さて,5月の祝日の中に「憲法記念日」があり,各学校では毎年,日本国憲法にふれる機会を持っています。日本国憲法には,三大原理があると言われています。「基本的人権の尊重」・「国民主権」・「平和主義」の三つです。それぞれに大切な意味があることは言うまでもありませんが,この内「基本的人権の尊重」に焦点を充て,学校で人権に関わる学習を行います。残念ながら今回は休校期間中であるため,直接学習を行うことは出来ませんが,改めて各自で人権について調べたり関心を持つ機会にしたりしてほしいと思います。
これから身近な所で新型コロナに感染した人と接する機会もあると思います。コロナウィルスを正しく恐れ,対処する事は大切です。しかし感染した人自体を差別したり,忌み嫌う事は正しくありません。一番苦しいのは感染した本人であり家族です。感染した人が適切な治療を受けたり,濃厚接触者がきちんと検査を受けたり出来る環境をみんなで創っていくことが求められていると思います。その意味からも,医療の最前線で対応して下さっている医療従事者の皆様に心からエールを送ります。
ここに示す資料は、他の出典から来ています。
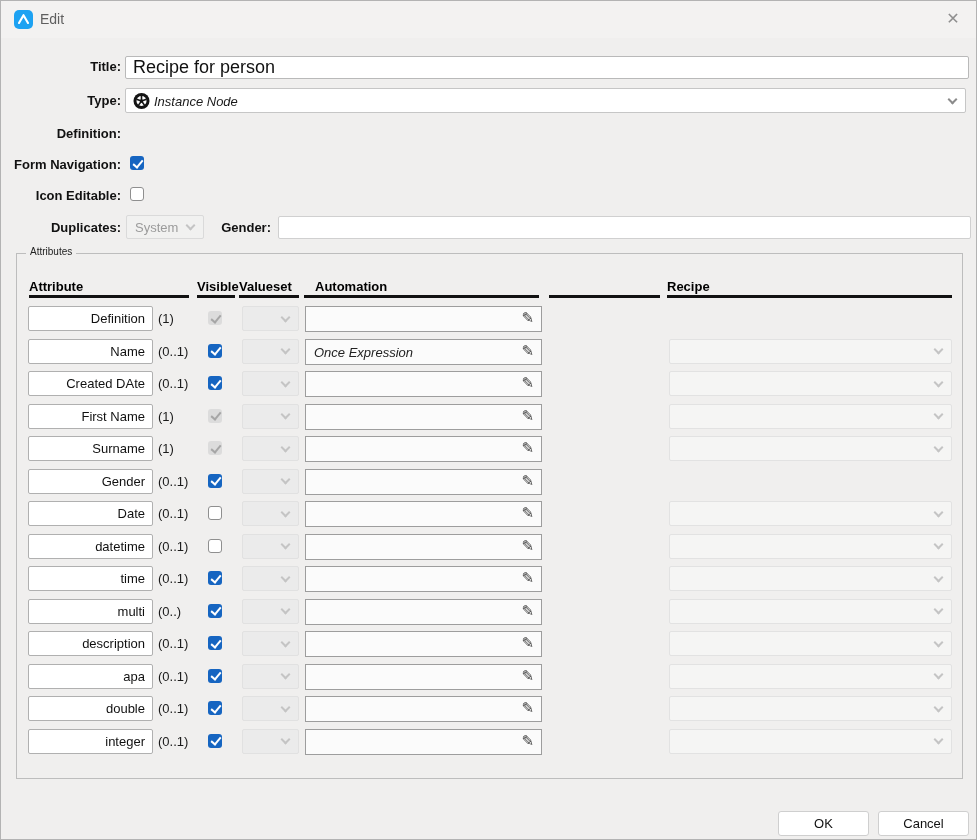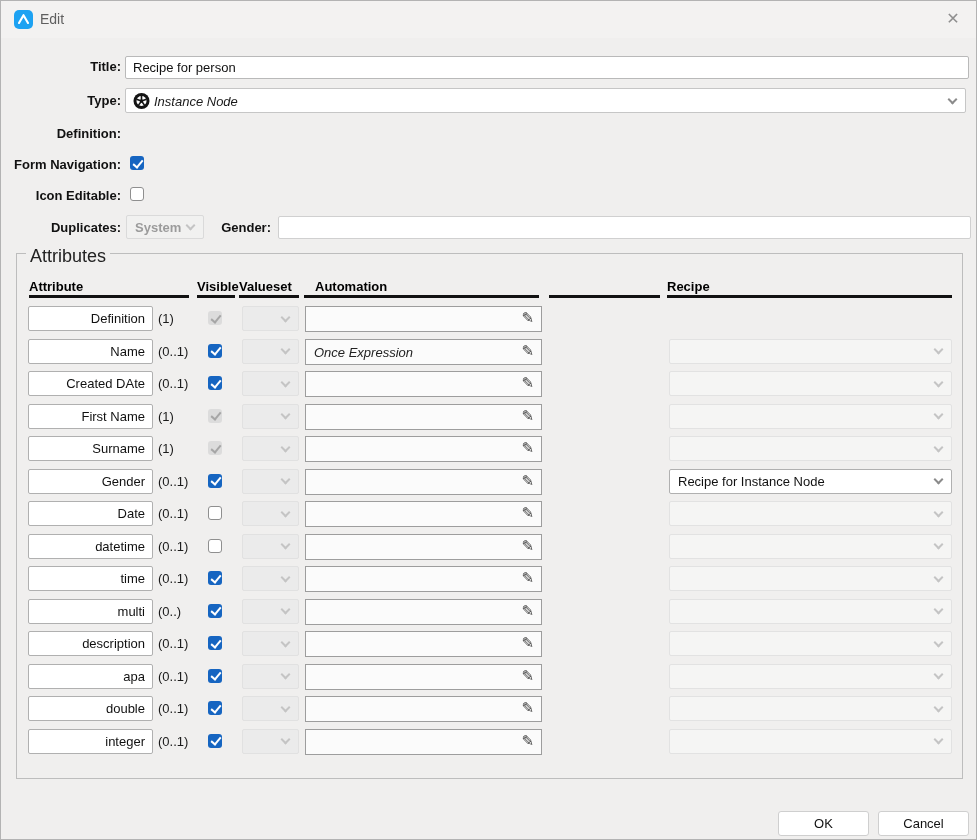"Recipe for person" .tinput { font-size: 13px -> 18px }
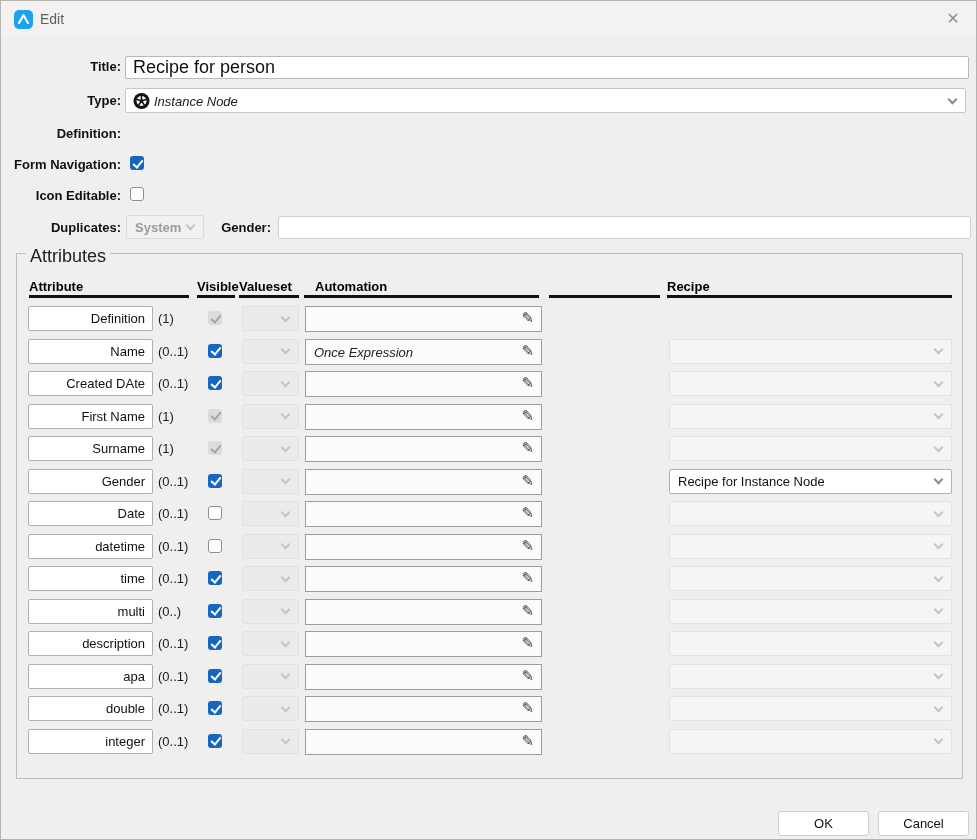"System" .dis-drop { font-weight: bold -> none }
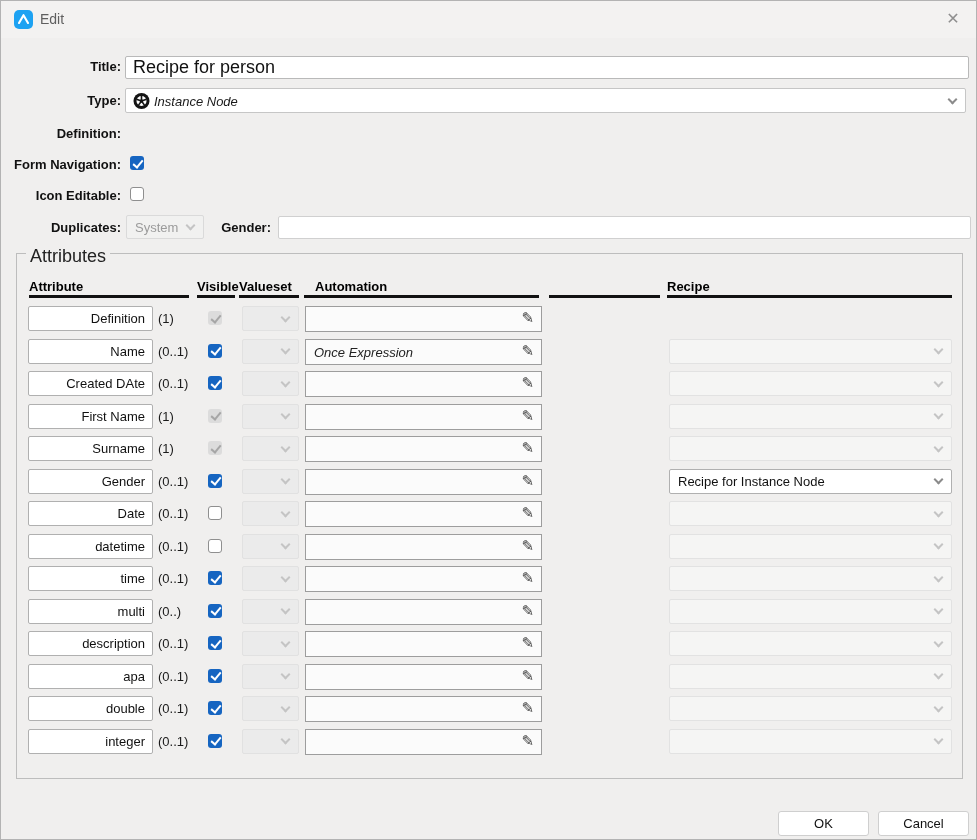"Attributes" .group-label { font-size: 18px -> 10px }
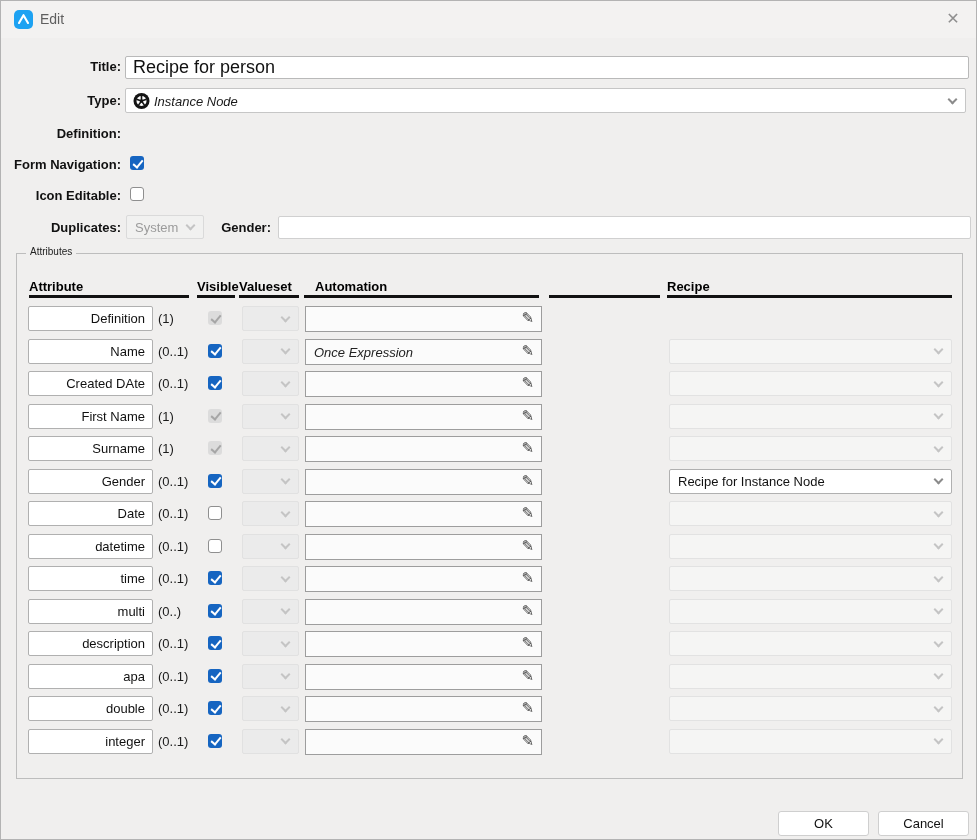"Recipe for Instance Node" div.recipe { html: <div> <span>Recipe for Instance Node</span> <i></i> </div> -> none }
今,日本中が大きなストレスにさらされ,全てがマイナス方向に向くことが多いですが,この機会を人権について考える時間に,医療に暖かい支援を届ける機会に,この教訓を人類の貴重な経験とする事に,たくさんの人が様々な垣根を越えて団結できるチャンスに変える事に。そうすれば決して無駄な時間では無かったと思えると確信しています。